Filter these entries down to the lines that hold the word "class", and show each of them.

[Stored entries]
:::

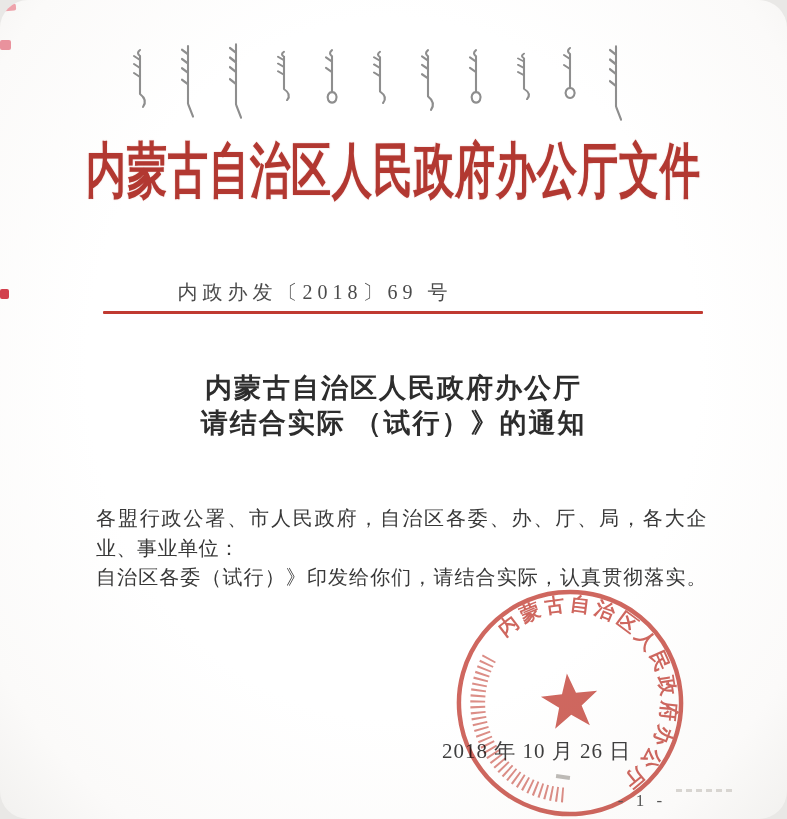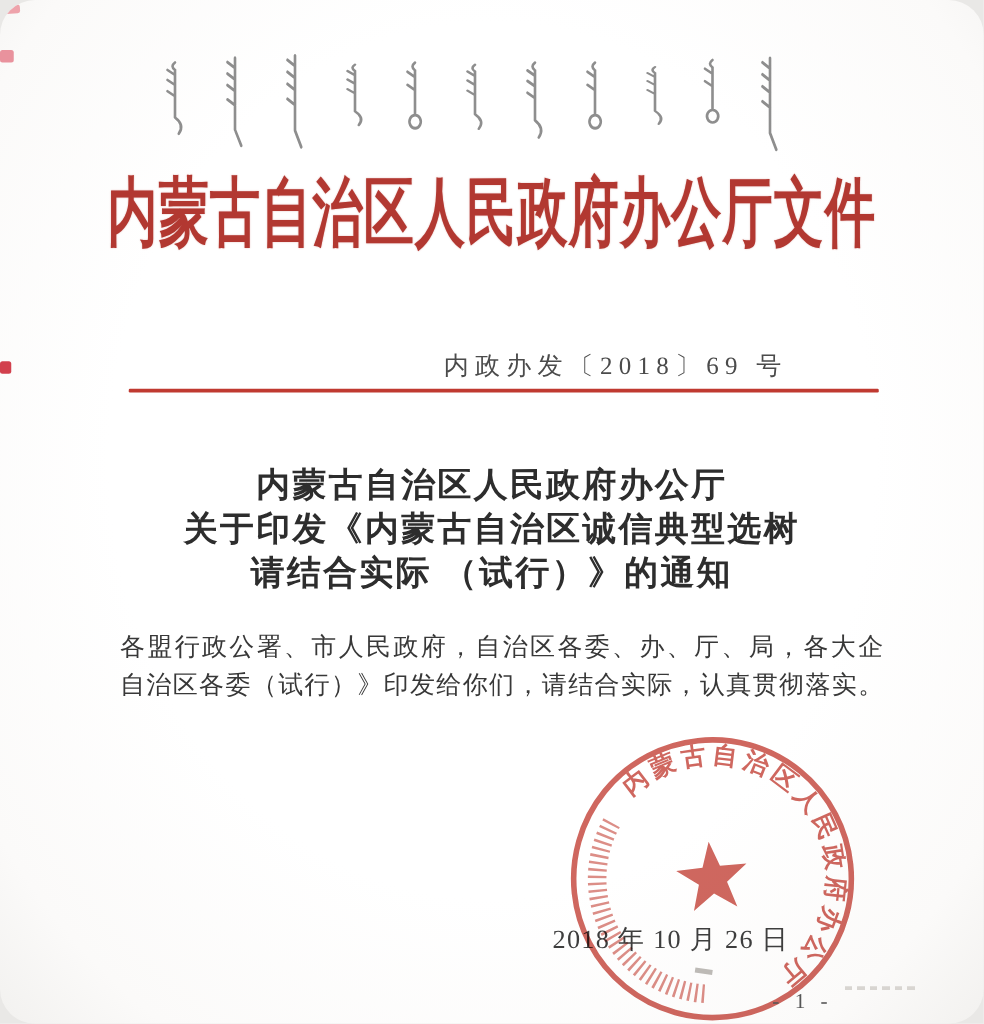--- a/index.html
+++ b/index.html
@@ -32,7 +32,7 @@
     text-shadow:0 0 1px rgba(178,56,49,.45);
   }
   .doc-number{
-    position:absolute;left:0;top:279px;width:630px;text-align:right;
+    position:absolute;left:0;top:279px;width:630px;text-align:center;
     font-size:20px;color:#4b4b4b;letter-spacing:5px;
   }
   .red-line{

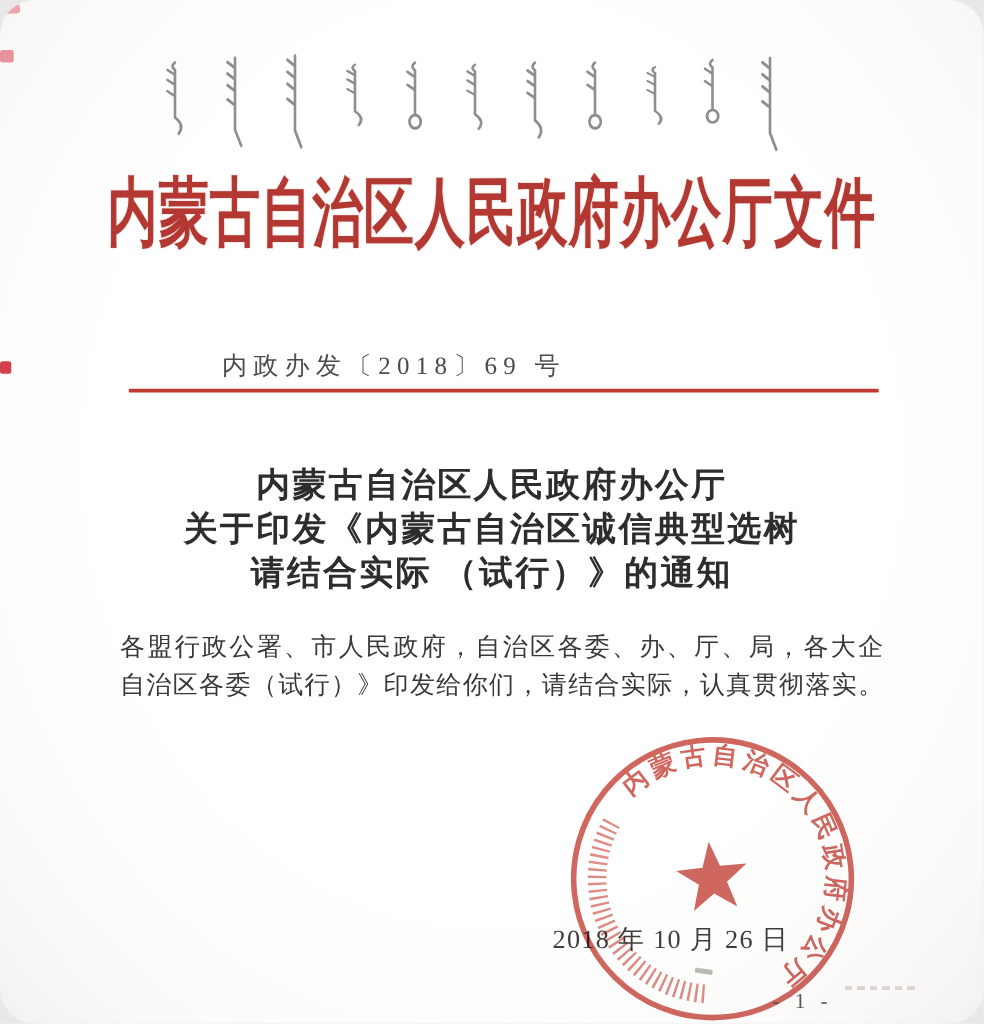--- a/index.html
+++ b/index.html
@@ -122,7 +122,6 @@
 
   <div class="notice-title">
     <div>内蒙古自治区人民政府办公厅</div>
-    <div>关于印发《内蒙古自治区诚信典型选树</div>
     <div>请结合实际 （试行）》的通知</div>
   </div>
 

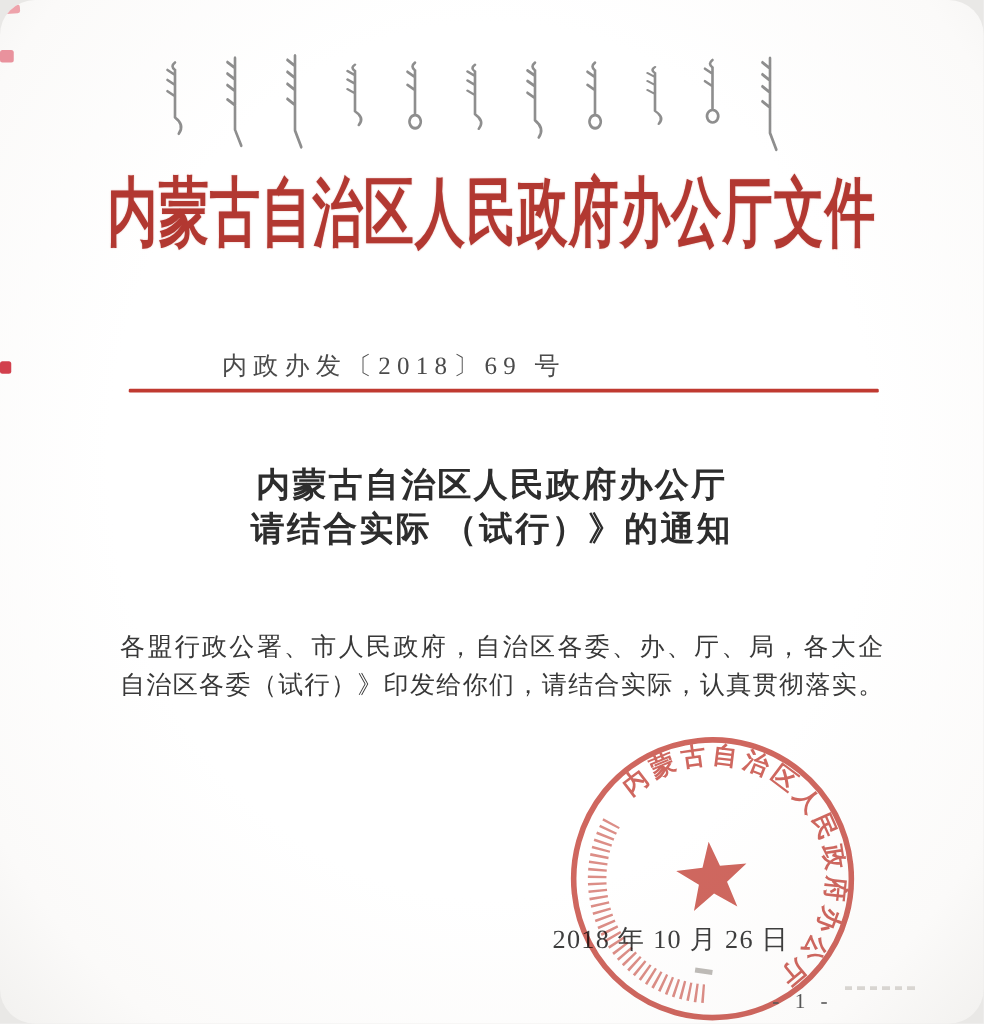--- a/index.html
+++ b/index.html
@@ -127,6 +127,7 @@
 
   <div class="body-text">
     <div class="bl fill">各盟行政公署、市人民政府，自治区各委、办、厅、局，各大企</div>
+    <div class="bl">业、事业单位：</div>
     <div class="bl fill">自治区各委（试行）》印发给你们，请结合实际，认真贯彻落实。</div>
   </div>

:::

Answer space:
   <div class="notice-title">
   <div class="body-text">
     <div class="bl fill">各盟行政公署、市人民政府，自治区各委、办、厅、局，各大企</div>
+    <div class="bl">业、事业单位：</div>
     <div class="bl fill">自治区各委（试行）》印发给你们，请结合实际，认真贯彻落实。</div>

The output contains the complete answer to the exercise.